Tubb, Christopher (2019) The celluloid front line: Case studies in Western Front memorialisation from British, Canadian, and Australian national cinema 1999-2019. University of Southampton, Doctoral Thesis, 233pp.
Abstract
This thesis is concerned with the national cinemas of Britain, Canada, and Australia’s continuing involvement in the process of Western Front memorialisation and what role remembrance plays in the shaping of the perceived contemporary national self. Through Pierre Nora’s concept of lieux de mémoire and other theorists’ work on cultural memory, such as Jan Assmann, Maurice Halbwachs, and, more recently, Jay Winter, it examines three case studies from each of these Commonwealth nations to reveal how they articulate aspects of their dominant narratives framing the memory of the Great War.
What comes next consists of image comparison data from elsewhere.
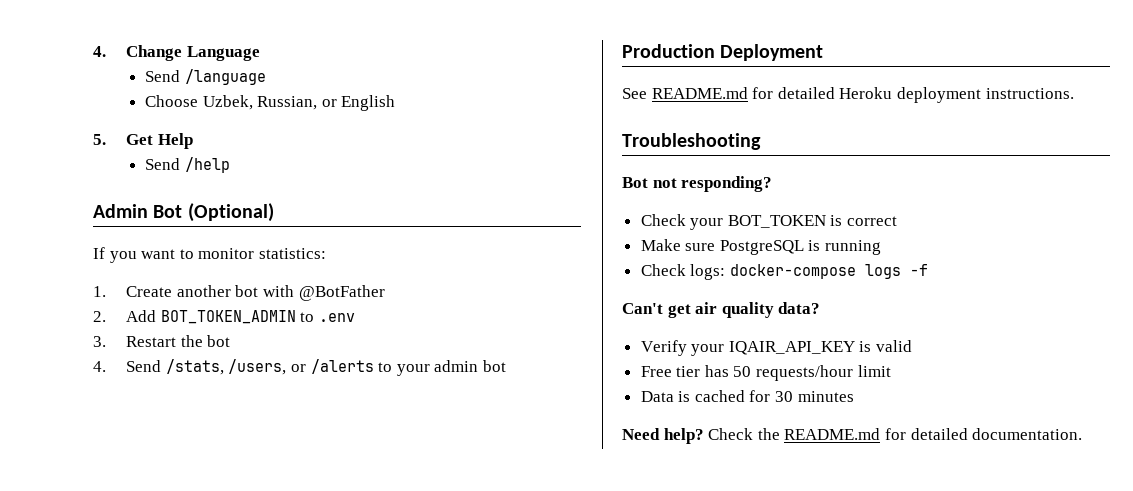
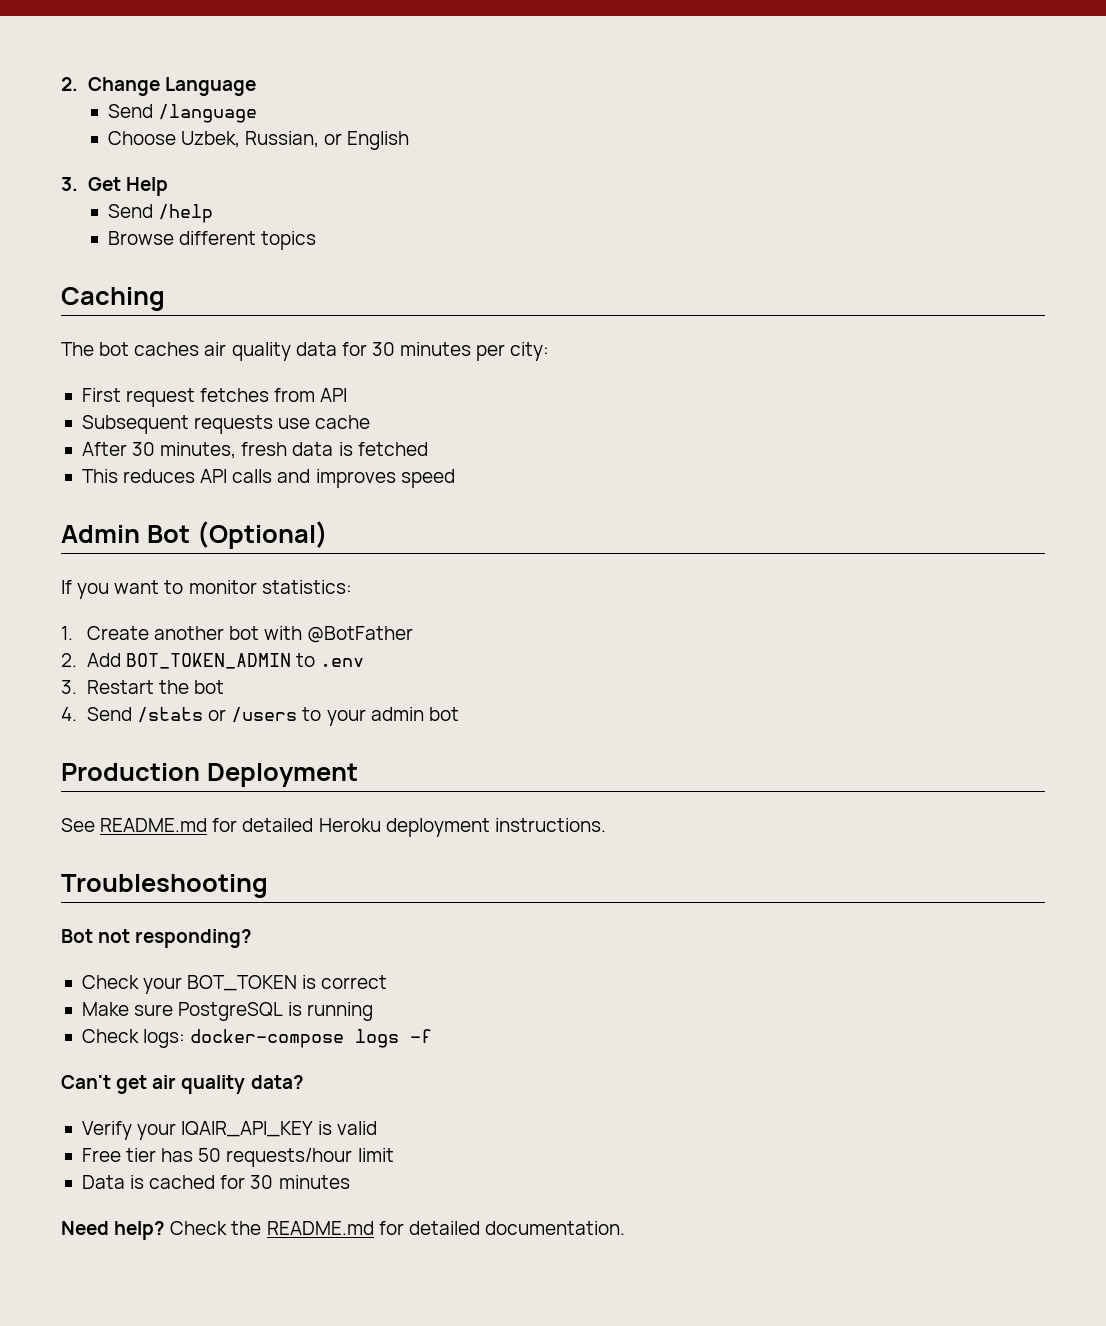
- 4. Change Language
+ 2. Change Language
- 5. Get Help
+ 3. Get Help
+ Browse different topics
+ Caching
+ The bot caches air quality data for 30 minutes per city:
+ First request fetches from API
+ Subsequent requests use cache
+ After 30 minutes, fresh data is fetched
+ This reduces API calls and improves speed
- 4. Send /stats, /users, or /alerts to your admin bot
+ 4. Send /stats or /users to your admin bot

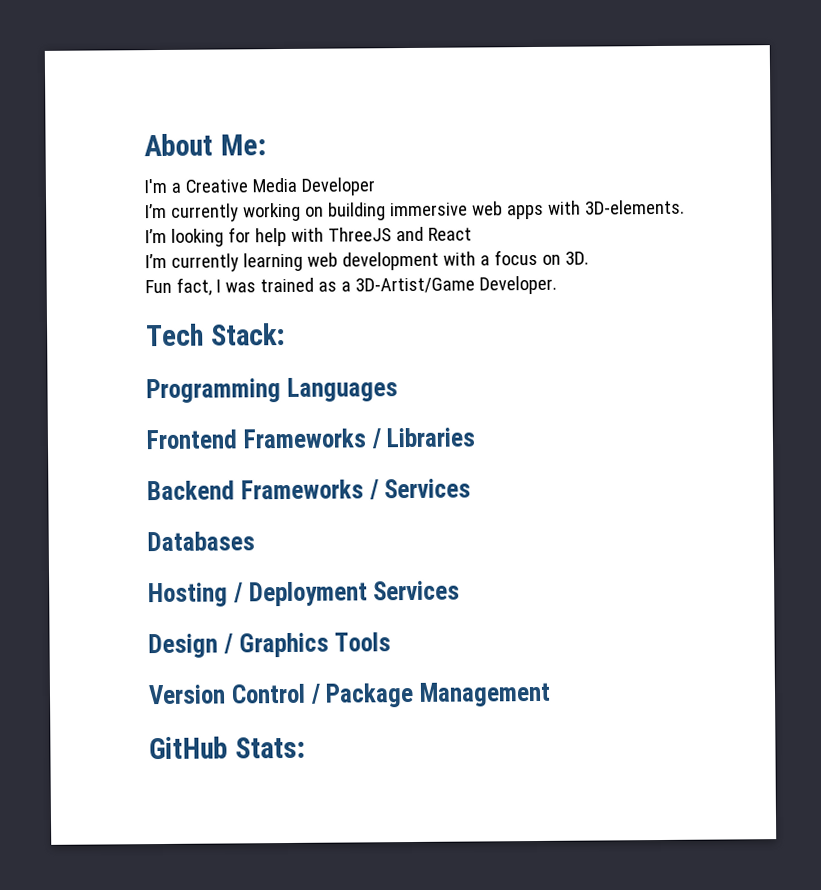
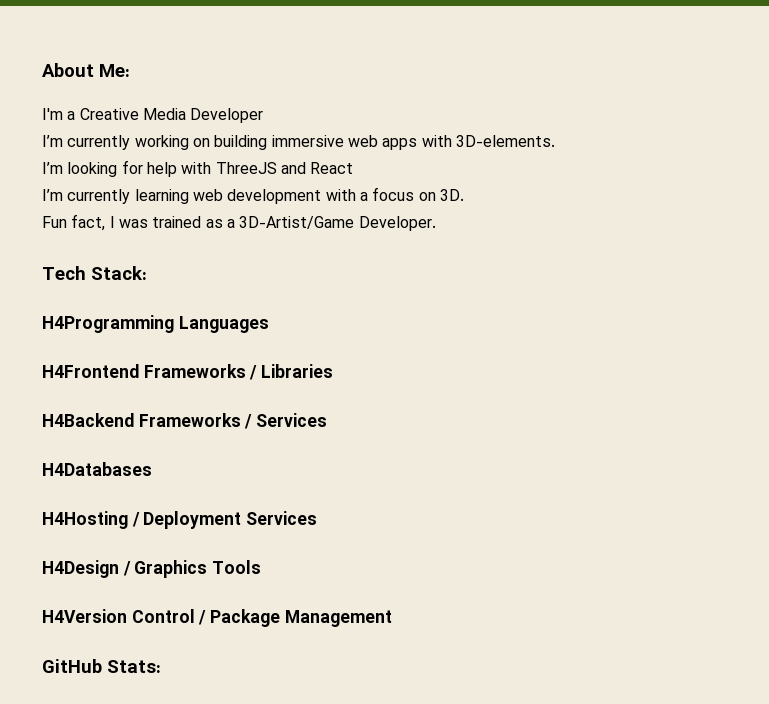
- Programming Languages
+ H4Programming Languages
- Frontend Frameworks / Libraries
+ H4Frontend Frameworks / Libraries
- Backend Frameworks / Services
+ H4Backend Frameworks / Services
- Databases
- Hosting / Deployment Services
+ H4Databases
+ H4Hosting / Deployment Services
- Design / Graphics Tools
+ H4Design / Graphics Tools
- Version Control / Package Management
+ H4Version Control / Package Management

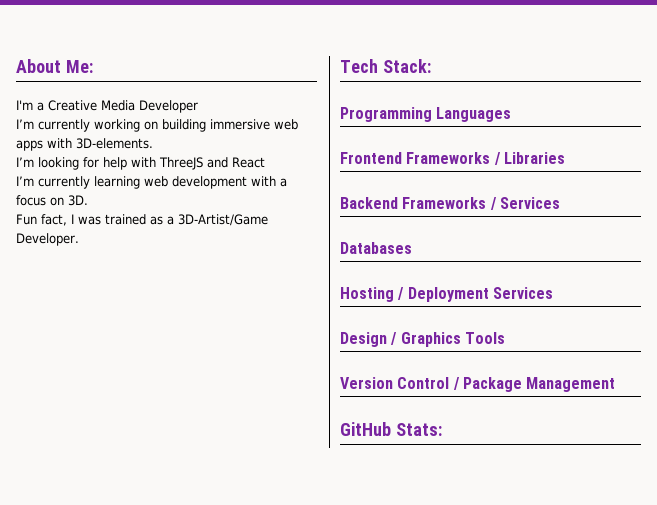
- H4Programming Languages
+ Programming Languages
- H4Frontend Frameworks / Libraries
+ Frontend Frameworks / Libraries
- H4Backend Frameworks / Services
+ Backend Frameworks / Services
- H4Databases
- H4Hosting / Deployment Services
+ Databases
+ Hosting / Deployment Services
- H4Design / Graphics Tools
+ Design / Graphics Tools
- H4Version Control / Package Management
+ Version Control / Package Management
These case studies, taken from the period of 1999 to 2019, are: The Trench (William Boyd, 1999), Passchendaele (Paul Gross, 2008), and Beneath Hill 60 (Jeremy Sims, 2010). By approaching these works through a comparative, ethnological style of analysis, each is shown to demonstrate an exploration of their unique dominant narrative traditions, as well as a sense of contemporaneity in the way they choose to represent these, with the British sense of disenchantment related to the Great War, of Canadian exceptionalism embodied in the soldiery, and Australia’s Anzac myth.
It begins by laying out the cultural and production context, studying first how these dominant narratives developed before delving into how the films themselves came to production. With this context in place, it undertakes a three part textual analysis, first looking at how the films reconstruct the Western Front on-screen, then comparing it to the contrasting landscapes of home, before finally examining how the climatic events that the films centre around – the first day of the Somme, Canadian victory at Passchendaele, and the detonation of the mines beneath the Messines Ridge – are rendered cinematically as events worth remembering for a contemporary national audience. Before concluding it surveys the reception of the case studies in their nations of origin to discover to what extent they were viewed as successful in bringing aspects of the cultural memory to life onscreen.
As this thesis will examine, cinematic representations of the Western Front hold a vital place in the continuing legacy of the Great War in Britain, Canada, and Australia through memorialising specific sites and poignant events for contemporary audiences. Although these films are objects of remembrance, gazing back on a war that took place almost a century previous, they reveal a great deal about the national perception of the experiences that occurred on the Western Front, as well as how this relates to the present national identity, as they narratively mould the cultural memory into a contemporarily pertinent form of commemoration.